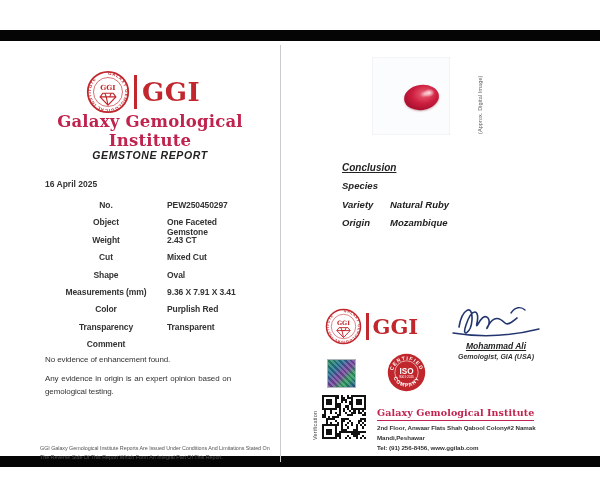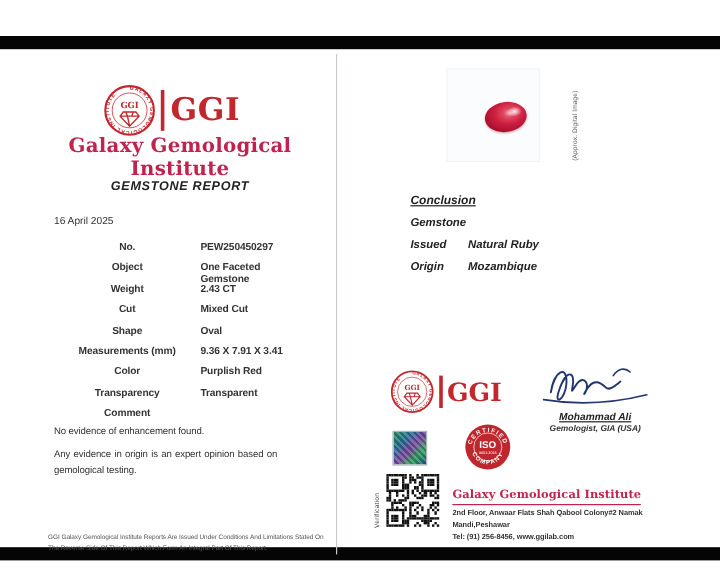--- a/index.html
+++ b/index.html
@@ -12,21 +12,21 @@
 
   
   .brand-row{position:absolute;left:86px;top:70px;display:flex;align-items:center;}
   .seal{width:44px;height:44px;}
   .brand-sep{width:3px;height:34px;background:#c1272d;margin:0 5px 0 4px;}
   .brand-ggi{font-family:"DejaVu Serif",serif;font-weight:bold;font-size:26px;color:#c1272d;letter-spacing:0.5px;line-height:1;}
   .institute-title{position:absolute;left:14px;top:112px;width:272px;text-align:center;
     font-family:"DejaVu Serif",serif;font-weight:bold;font-size:16.5px;color:#c0234d;letter-spacing:0.2px;}
   .report-title{position:absolute;left:20px;top:149px;width:260px;text-align:center;
     font-weight:bold;font-style:italic;font-size:10.5px;color:#222;letter-spacing:0.6px;}
-  .report-date{position:absolute;left:45px;top:179px;font-size:8.5px;font-weight:normal;color:#333;}
+  .report-date{position:absolute;left:45px;top:179px;font-size:8.5px;font-weight:bold;color:#333;}
   .fields{position:absolute;left:45px;top:200px;width:212px;}
   .frow{display:flex;height:17.4px;font-size:8.5px;font-weight:bold;color:#333;letter-spacing:-0.1px;}
   .flabel{width:122px;text-align:center;}
   .fval{flex:1;}
   .comment-line{position:absolute;left:45px;top:355px;font-size:8px;color:#333;letter-spacing:-0.1px;}
   .comment-para{position:absolute;left:45px;top:373px;width:186px;font-size:8px;color:#333;
     text-align:justify;line-height:1.6;letter-spacing:-0.1px;}
   .disclaimer{position:absolute;left:40px;top:444px;width:235px;font-size:5.4px;color:#555;
     line-height:1.65;letter-spacing:-0.05px;}
 
@@ -149,24 +149,24 @@
   <div class="photo">
     <div class="ruby">
       <div class="glint"></div>
     </div>
   </div>
   <div class="photo-caption">(Approx. Digital Image)</div>
 
   <div class="conclusion">
     <div class="conclusion-title">Conclusion</div>
     <div class="crow">
-      <span class="clabel">Gemstone</span>
+      <span class="clabel">Species</span>
     </div>
     <div class="crow">
-      <span class="clabel">Issued</span>
+      <span class="clabel">Variety</span>
       <span>Natural Ruby</span>
     </div>
     <div class="crow">
       <span class="clabel">Origin</span>
       <span>Mozambique</span>
     </div>
   </div>
 
   <div class="brand-row2">
     <svg class="seal2" viewBox="0 0 100 100">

» ABOUT THIS EXERCISE: A word-for-word copy of the records is needed, with no pictures carried over.

» RESPONSE BELOW:
--- a/index.html
+++ b/index.html
@@ -12,21 +12,21 @@
 
   
   .brand-row{position:absolute;left:86px;top:70px;display:flex;align-items:center;}
   .seal{width:44px;height:44px;}
   .brand-sep{width:3px;height:34px;background:#c1272d;margin:0 5px 0 4px;}
   .brand-ggi{font-family:"DejaVu Serif",serif;font-weight:bold;font-size:26px;color:#c1272d;letter-spacing:0.5px;line-height:1;}
   .institute-title{position:absolute;left:14px;top:112px;width:272px;text-align:center;
     font-family:"DejaVu Serif",serif;font-weight:bold;font-size:16.5px;color:#c0234d;letter-spacing:0.2px;}
   .report-title{position:absolute;left:20px;top:149px;width:260px;text-align:center;
     font-weight:bold;font-style:italic;font-size:10.5px;color:#222;letter-spacing:0.6px;}
-  .report-date{position:absolute;left:45px;top:179px;font-size:8.5px;font-weight:normal;color:#333;}
+  .report-date{position:absolute;left:45px;top:179px;font-size:8.5px;font-weight:bold;color:#333;}
   .fields{position:absolute;left:45px;top:200px;width:212px;}
   .frow{display:flex;height:17.4px;font-size:8.5px;font-weight:bold;color:#333;letter-spacing:-0.1px;}
   .flabel{width:122px;text-align:center;}
   .fval{flex:1;}
   .comment-line{position:absolute;left:45px;top:355px;font-size:8px;color:#333;letter-spacing:-0.1px;}
   .comment-para{position:absolute;left:45px;top:373px;width:186px;font-size:8px;color:#333;
     text-align:justify;line-height:1.6;letter-spacing:-0.1px;}
   .disclaimer{position:absolute;left:40px;top:444px;width:235px;font-size:5.4px;color:#555;
     line-height:1.65;letter-spacing:-0.05px;}
 
@@ -149,24 +149,24 @@
   <div class="photo">
     <div class="ruby">
       <div class="glint"></div>
     </div>
   </div>
   <div class="photo-caption">(Approx. Digital Image)</div>
 
   <div class="conclusion">
     <div class="conclusion-title">Conclusion</div>
     <div class="crow">
-      <span class="clabel">Gemstone</span>
+      <span class="clabel">Species</span>
     </div>
     <div class="crow">
-      <span class="clabel">Issued</span>
+      <span class="clabel">Variety</span>
       <span>Natural Ruby</span>
     </div>
     <div class="crow">
       <span class="clabel">Origin</span>
       <span>Mozambique</span>
     </div>
   </div>
 
   <div class="brand-row2">
     <svg class="seal2" viewBox="0 0 100 100">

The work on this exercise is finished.